Olympus's 2001 original Ultra Zoom bridge — 2.1MP CCD, 10x 38-380mm equivalent f/2.8-3.5, SmartMedia
Released in May 2001, the C-700 Ultra Zoom launched Olympus's Ultra Zoom bridge-camera line, cramming a 10x zoom into a compact SLR-styled body at a time when such reach was rare. It was followed by the C-720, C-730 and later UZ models, several of which are already catalogued.
A 2.1-megapixel CCD outputs JPEG or TIFF up to 1600x1200, fed by an aspherical 5.9-59mm glass zoom — 38-380mm equivalent — with a bright f/2.8-3.5 aperture across the range. Framing uses an electronic viewfinder or rear LCD, standard focusing runs from 0.58m to infinity with macro down to about 0.1m, and images store on 3.3V SmartMedia cards from 8 to 128MB.

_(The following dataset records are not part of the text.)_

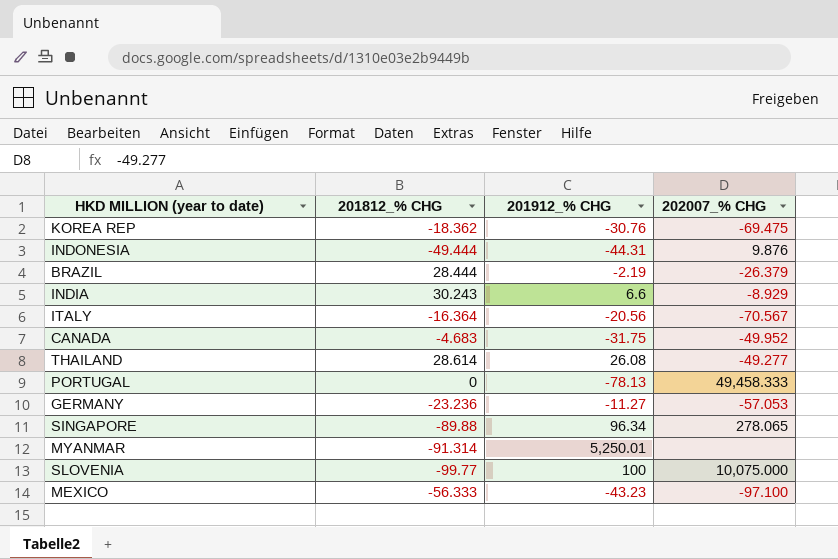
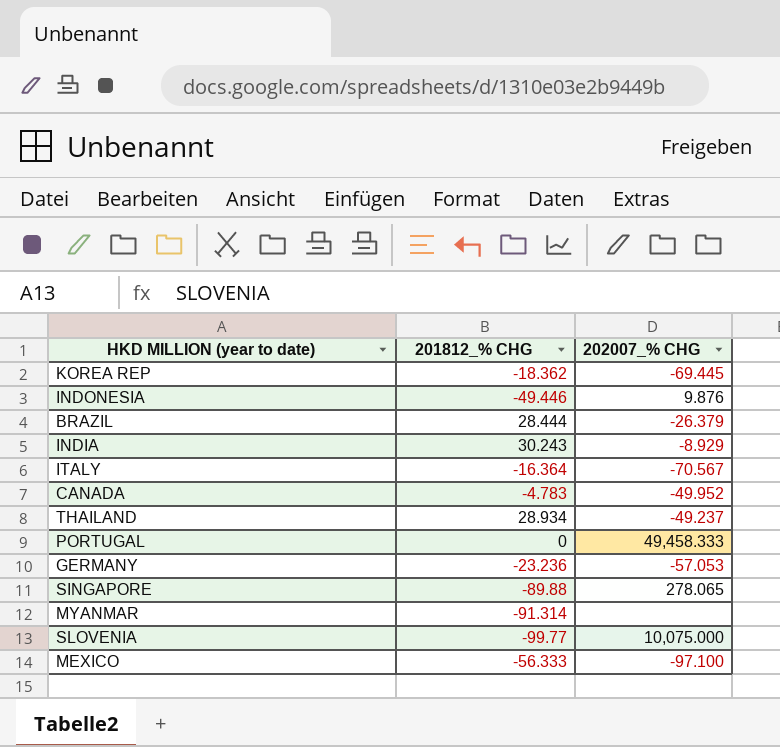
column 201912_% CHG | position: 3 -> none
KOREA REP | 202007_% CHG: -69.475 -> -69.445
INDONESIA | 201812_% CHG: -49.444 -> -49.446
CANADA | 201812_% CHG: -4.683 -> -4.783
THAILAND | 201812_% CHG: 28.614 -> 28.934
THAILAND | 202007_% CHG: -49.277 -> -49.237

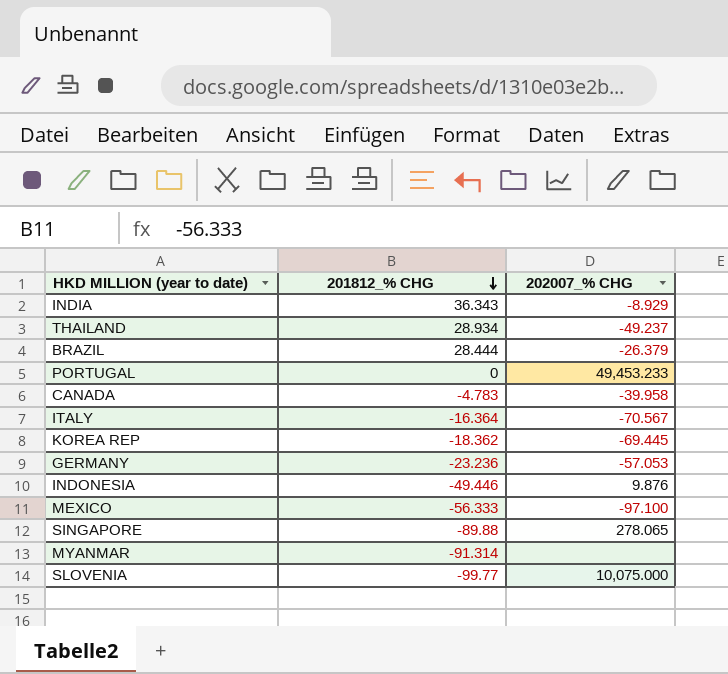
row order: none -> 201812_% CHG descending
INDIA | 201812_% CHG: 30.243 -> 36.343
PORTUGAL | 202007_% CHG: 49,458.333 -> 49,453.233
CANADA | 202007_% CHG: -49.952 -> -39.958

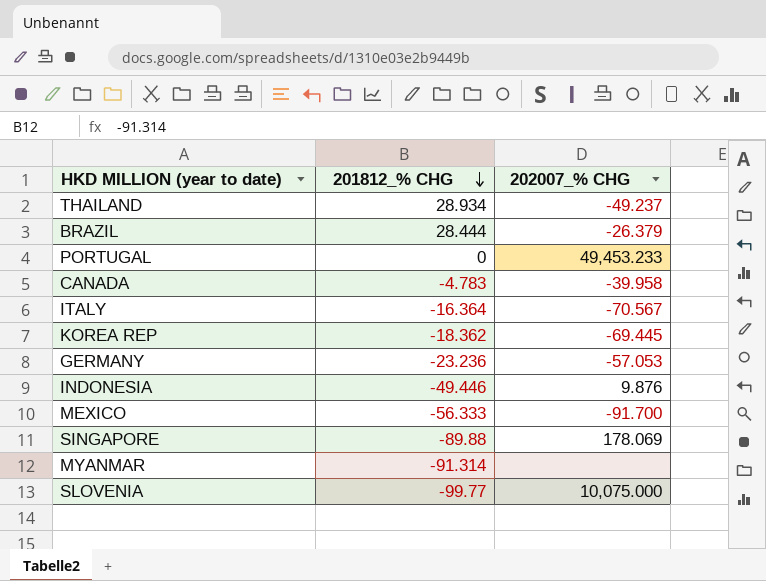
row INDIA: 36.343 | -8.929 -> none
MEXICO | 202007_% CHG: -97.100 -> -91.700
SINGAPORE | 202007_% CHG: 278.065 -> 178.069

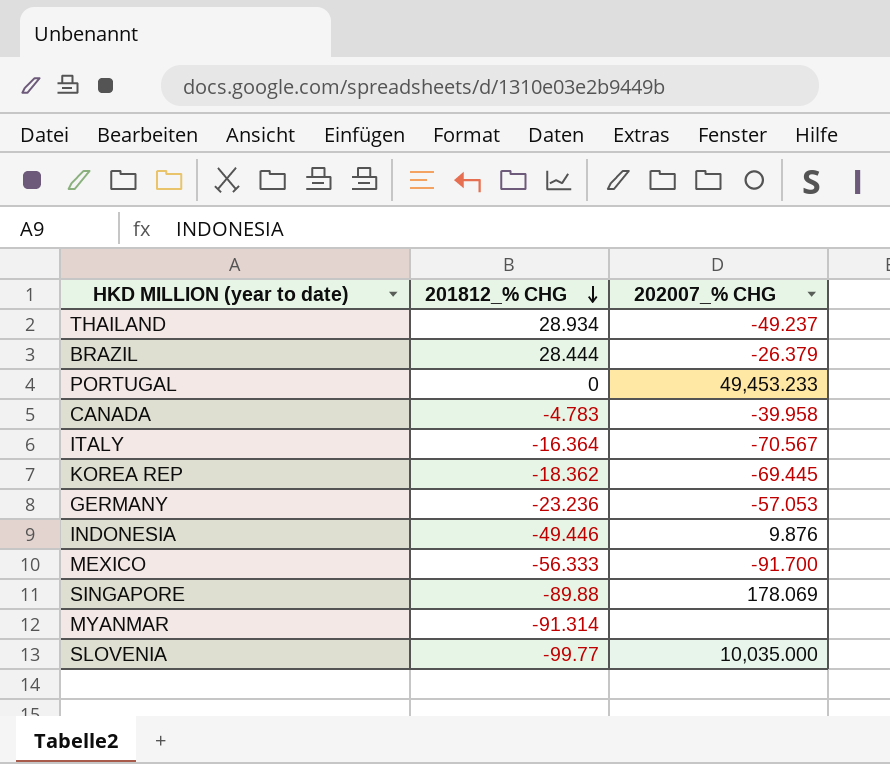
SLOVENIA | 202007_% CHG: 10,075.000 -> 10,035.000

It suits collectors of early superzooms and CCD enthusiasts wanting long reach cheaply; there is no image stabilisation, so the long end demands bright light or support, and the EVF is coarse by later standards, but the lens itself is impressively fast for a 10x design.
Used checks: SmartMedia is the limiting factor — cards are long out of production, so a working card in the box is a real bonus. Test the whole zoom range for motor hesitation, check the EVF as well as the LCD for faults, and inspect AA battery contacts for corrosion from stored cells.